To understand what so sets Poe's "The Fall of the House of Usher" apart from other works of the time, we should consider the kind of literature that was popular then.
At a time when most popular literature was highly moralistic, Poe's stories were concerned only with creating emotional effects.
Poe felt that most writers concentrated on making "religious or political statements," but sacrificed the integrity of the writing in doing so. Poe wasn't interested in preaching or conveying a theme. He entertained his readers. The emotional response he garnered was not based on high intrigue or a devastating love affair gone wrong. He focused on stories that evoked fear, terror and confusion: for his characters were often insane—
[Poe wrote] tales of terror, in which he often depicted the psychological disintegration of unstable or emotionally overwrought characters...
Poe was not acknowledged by his peers for his divergent literary path. However, the short story became an acceptable literary form. Poe's artistry is clear in his ability to tell a complete story with "horrific" results in so few pages.
"The Fall of the House of Usher" has hallmark elements of Poe's work: the hint of insanity, obsession, gloom, premonitions of evil— and the foreshadowing of disaster (which is complete as the house seems to destroy itself at the end). However, one aspect of this story that I believe stands out from the rest—which reflects a popular fear of Poe's time—is the fear of being buried alive. Because medical science had not advanced far enough to detect the subtle presence of life, it was not unusual that someone had been buried before death:
This fear was so prevalent at the time that special coffins or methods of alerting the living above ground were invented and implemented to stop mistaken burial:
A safety coffin or security coffin is a coffin fitted with a mechanism to prevent premature burial or allow the occupant to signal that he/ she has been buried alive.

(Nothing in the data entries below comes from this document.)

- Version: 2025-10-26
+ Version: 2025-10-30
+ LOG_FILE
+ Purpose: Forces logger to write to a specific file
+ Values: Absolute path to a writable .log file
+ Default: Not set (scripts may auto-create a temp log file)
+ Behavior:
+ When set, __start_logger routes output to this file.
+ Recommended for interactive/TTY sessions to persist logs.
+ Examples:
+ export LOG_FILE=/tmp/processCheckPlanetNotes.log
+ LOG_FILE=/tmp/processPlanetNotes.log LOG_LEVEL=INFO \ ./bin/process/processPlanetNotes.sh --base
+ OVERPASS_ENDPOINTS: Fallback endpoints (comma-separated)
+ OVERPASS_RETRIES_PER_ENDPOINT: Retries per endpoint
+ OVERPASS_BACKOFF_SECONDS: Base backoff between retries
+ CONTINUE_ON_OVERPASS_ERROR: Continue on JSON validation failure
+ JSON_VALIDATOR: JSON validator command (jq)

Victorians have been noted to have had a heightened fear of such an event, and many took precautions to prevent such a horrible fate. While some state that actual "premature burials" have been exaggerated, others cite events documented as early as the 14th Century.
Of course, other aspects of this story that may horrify and also fascinate include inferences to long-standing inbreeding and incest, which may be responsible for Roderick Usher's illness as well as his sister's illness and impending death—at which point Roderick will be "the last of the ancient race of the Ushers." A similar "closeness" may exist between Roderick and Madeline, his...

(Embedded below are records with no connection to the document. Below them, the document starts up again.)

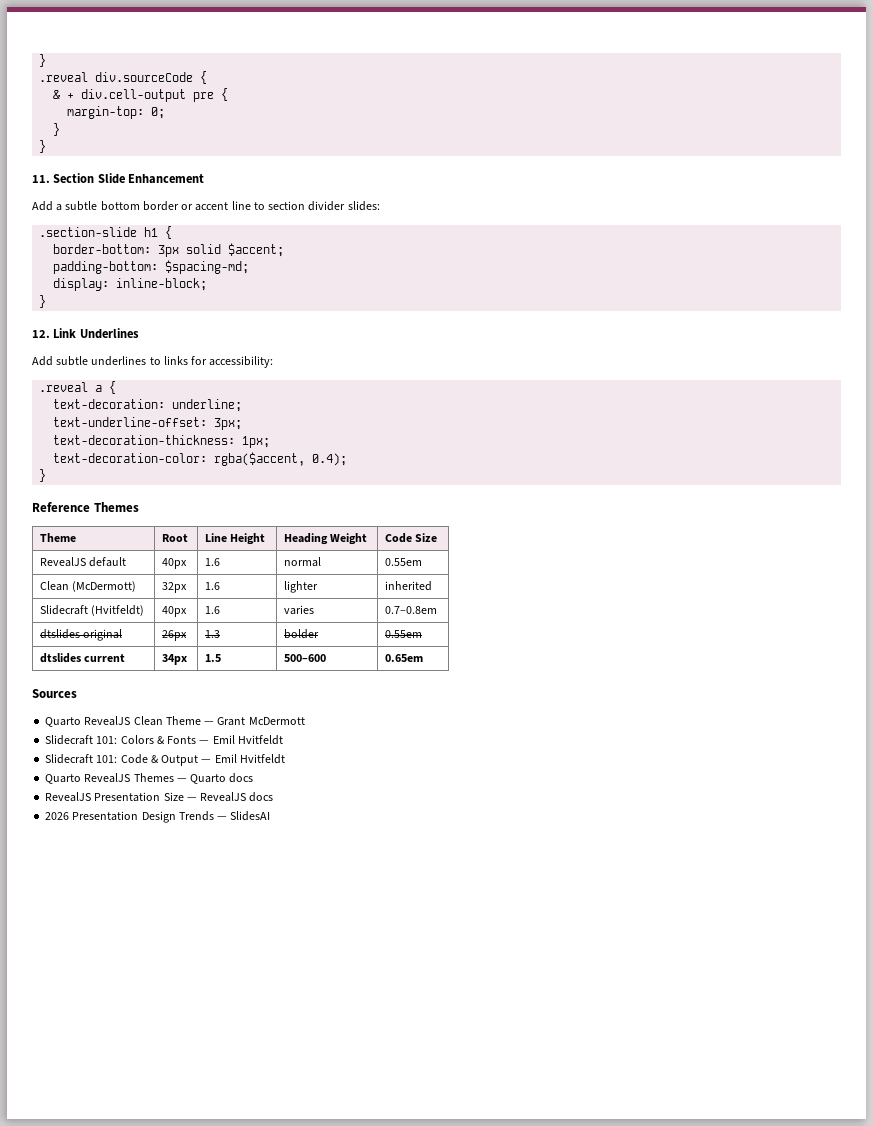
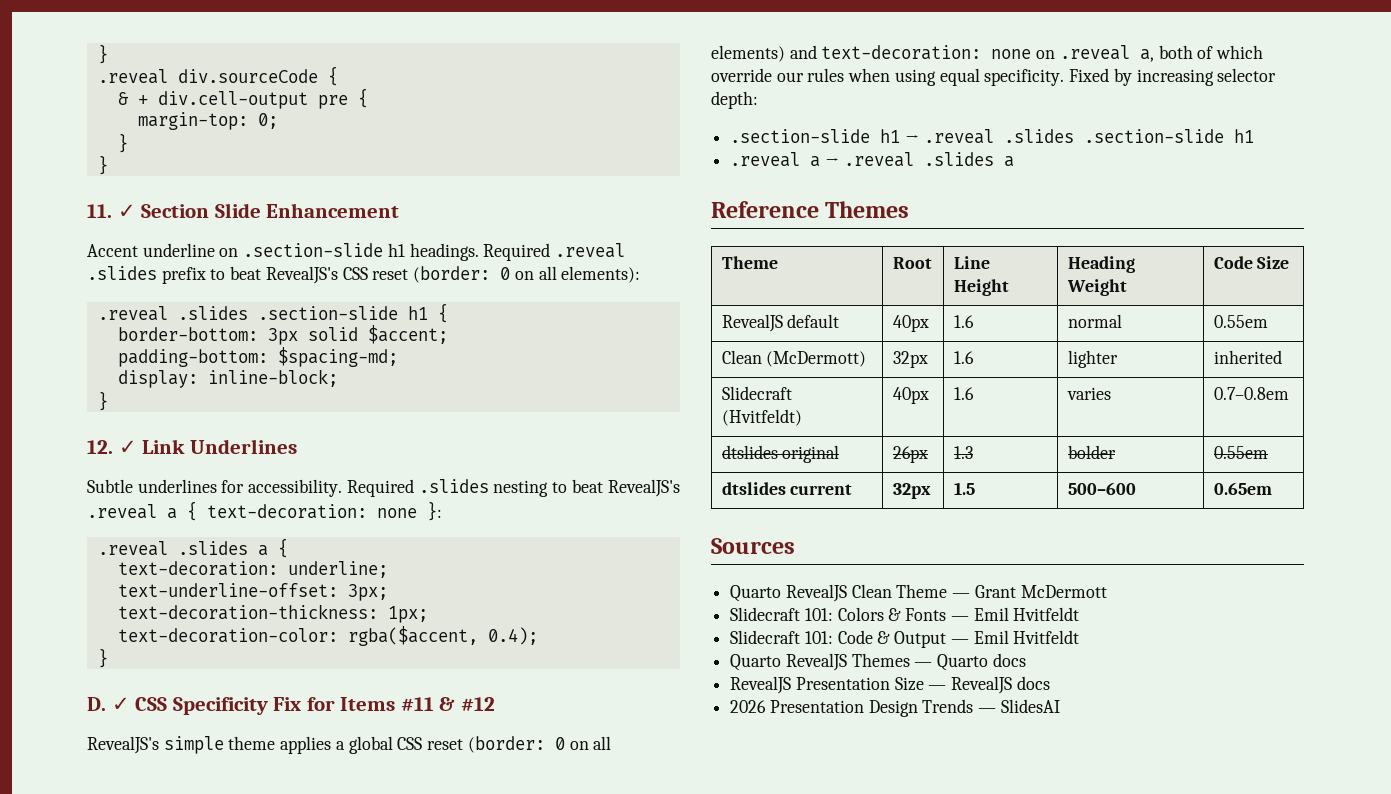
- 11. Section Slide Enhancement
+ 11. ✓ Section Slide Enhancement
- Add a subtle bottom border or accent line to section divider slides:
- .section-slide h1 {
+ Accent underline on .section-slide h1 headings. Required .reveal .slides prefix to beat RevealJS's CSS reset (border: 0 on all elements):
+ .reveal .slides .section-slide h1 {
- 12. Link Underlines
+ 12. ✓ Link Underlines
- Add subtle underlines to links for accessibility:
- .reveal a {
+ Subtle underlines for accessibility. Required .slides nesting to beat RevealJS's .reveal a { text-decoration: none }:
+ .reveal .slides a {
+ D. ✓ CSS Specificity Fix for Items #11 & #12
+ RevealJS's simple theme applies a global CSS reset (border: 0 on all elements) and text-decoration: none on .reveal a, both of which override our rules when using equal specificity. Fixed by increasing selector depth:
+ .section-slide h1 → .reveal .slides .section-slide h1
+ .reveal a → .reveal .slides a
- dtslides current | 34px | 1.5 | 500–600 | 0.65em
+ dtslides current | 32px | 1.5 | 500–600 | 0.65em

...tenderly beloved sister—his sole companion for long years—his last and only relative on earth.
Madeline seems to be ghost-like or one already dead—in more modern contexts, the question has been asked: was she a vampire?
...the lady Madeline...passed slowly through a remote portion of the apartment, and, without having noticed my presence, disappeared.
The ultimate horror reflects her premature burial. First her brother's fear...
We have put her living in the tomb!
...and then, the actuality...
...there did stand the lofty and enshrouded figure of the lady Madeline of Usher...
These elements make the story eerily fascinating even today.